**Task statement**
Every entry below should be printed exactly, without its images.

**Records shown**
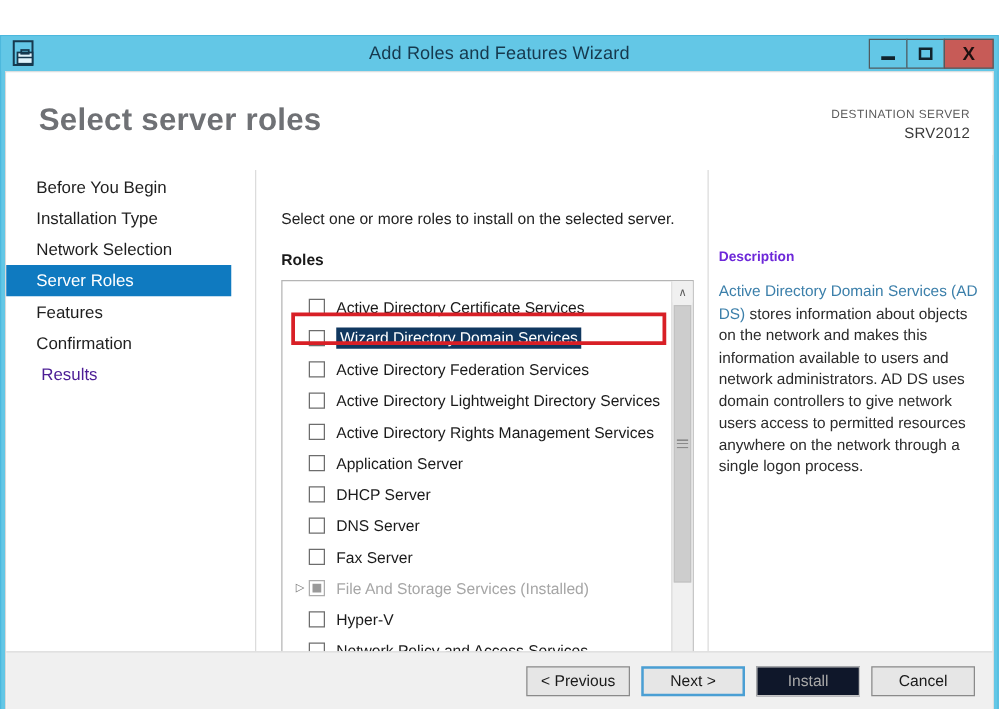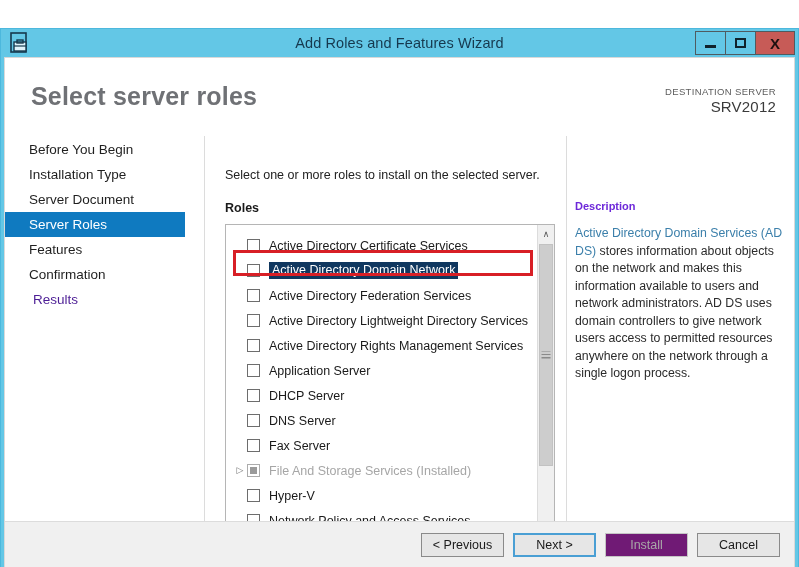--- a/index.html
+++ b/index.html
@@ -105,21 +105,21 @@
     right: 18px; top: 26px;
     text-align: right;
     line-height: 15px;
   }
   #dest-label {
     font-size: 9.5px;
     color: #5c5c5c;
     letter-spacing: .35px;
   }
   #dest-value {
-    font-size: 15px;
+    font-size: 12px;
     color: #3a3a3a;
     letter-spacing: .2px;
   }
 
   
   #sidebar {
     position: absolute;
     left: 0; top: 66px;
     width: 192px; height: 446px;
     background: #ffffff;
@@ -326,21 +326,21 @@
     display: flex; align-items: center; justify-content: center;
     font-family: "Liberation Sans", sans-serif;
   }
   .btn.default {
     border: 2px solid #4a9fd4;
     background: #e6e6e6;
   }
   .btn.disabled {
     color: #a8a8a8;
     border-color: #c4c4c4;
-    background: #701a75;
+    background: #0f172a;
   }
 </style>
 </head>
 <body>
 
 <div id="window">
 
   <div id="titlebar">
     <div id="app-icon">
       <svg width="26" height="24" viewBox="0 0 26 24">
@@ -370,42 +370,42 @@
         <div id="dest-label">DESTINATION SERVER</div>
         <div id="dest-value">SRV2012</div>
       </div>
     </div>
 
     <div id="nav-divider"></div>
 
     <div id="sidebar">
         <div class="nav-item">Before You Begin</div>
         <div class="nav-item">Installation Type</div>
-        <div class="nav-item">Server Document</div>
+        <div class="nav-item">Network Selection</div>
         <div class="nav-item active">Server Roles</div>
         <div class="nav-item">Features</div>
         <div class="nav-item">Confirmation</div>
         <div class="nav-item disabled">Results</div>
       </div>
 
     <div id="main">
       <div id="instruction">Select one or more roles to install on the selected server.</div>
       <div id="roles-label">Roles</div>
 
       <div id="roles-box">
         <div id="roles-list">
             <div class="role-row">
               <span class="expander blank">▷</span>
               <span class="cbox"></span>
               <span class="role-label">Active Directory Certificate Services</span>
             </div>
             <div class="role-row selected">
               <span class="expander blank">▷</span>
               <span class="cbox"></span>
-              <span class="role-label">Active Directory Domain Network</span>
+              <span class="role-label">Wizard Directory Domain Services</span>
             </div>
             <div class="role-row">
               <span class="expander blank">▷</span>
               <span class="cbox"></span>
               <span class="role-label">Active Directory Federation Services</span>
             </div>
             <div class="role-row">
               <span class="expander blank">▷</span>
               <span class="cbox"></span>
               <span class="role-label">Active Directory Lightweight Directory Services</span>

**Completed exercise**
--- a/index.html
+++ b/index.html
@@ -105,21 +105,21 @@
     right: 18px; top: 26px;
     text-align: right;
     line-height: 15px;
   }
   #dest-label {
     font-size: 9.5px;
     color: #5c5c5c;
     letter-spacing: .35px;
   }
   #dest-value {
-    font-size: 15px;
+    font-size: 12px;
     color: #3a3a3a;
     letter-spacing: .2px;
   }
 
   
   #sidebar {
     position: absolute;
     left: 0; top: 66px;
     width: 192px; height: 446px;
     background: #ffffff;
@@ -326,21 +326,21 @@
     display: flex; align-items: center; justify-content: center;
     font-family: "Liberation Sans", sans-serif;
   }
   .btn.default {
     border: 2px solid #4a9fd4;
     background: #e6e6e6;
   }
   .btn.disabled {
     color: #a8a8a8;
     border-color: #c4c4c4;
-    background: #701a75;
+    background: #0f172a;
   }
 </style>
 </head>
 <body>
 
 <div id="window">
 
   <div id="titlebar">
     <div id="app-icon">
       <svg width="26" height="24" viewBox="0 0 26 24">
@@ -370,42 +370,42 @@
         <div id="dest-label">DESTINATION SERVER</div>
         <div id="dest-value">SRV2012</div>
       </div>
     </div>
 
     <div id="nav-divider"></div>
 
     <div id="sidebar">
         <div class="nav-item">Before You Begin</div>
         <div class="nav-item">Installation Type</div>
-        <div class="nav-item">Server Document</div>
+        <div class="nav-item">Network Selection</div>
         <div class="nav-item active">Server Roles</div>
         <div class="nav-item">Features</div>
         <div class="nav-item">Confirmation</div>
         <div class="nav-item disabled">Results</div>
       </div>
 
     <div id="main">
       <div id="instruction">Select one or more roles to install on the selected server.</div>
       <div id="roles-label">Roles</div>
 
       <div id="roles-box">
         <div id="roles-list">
             <div class="role-row">
               <span class="expander blank">▷</span>
               <span class="cbox"></span>
               <span class="role-label">Active Directory Certificate Services</span>
             </div>
             <div class="role-row selected">
               <span class="expander blank">▷</span>
               <span class="cbox"></span>
-              <span class="role-label">Active Directory Domain Network</span>
+              <span class="role-label">Wizard Directory Domain Services</span>
             </div>
             <div class="role-row">
               <span class="expander blank">▷</span>
               <span class="cbox"></span>
               <span class="role-label">Active Directory Federation Services</span>
             </div>
             <div class="role-row">
               <span class="expander blank">▷</span>
               <span class="cbox"></span>
               <span class="role-label">Active Directory Lightweight Directory Services</span>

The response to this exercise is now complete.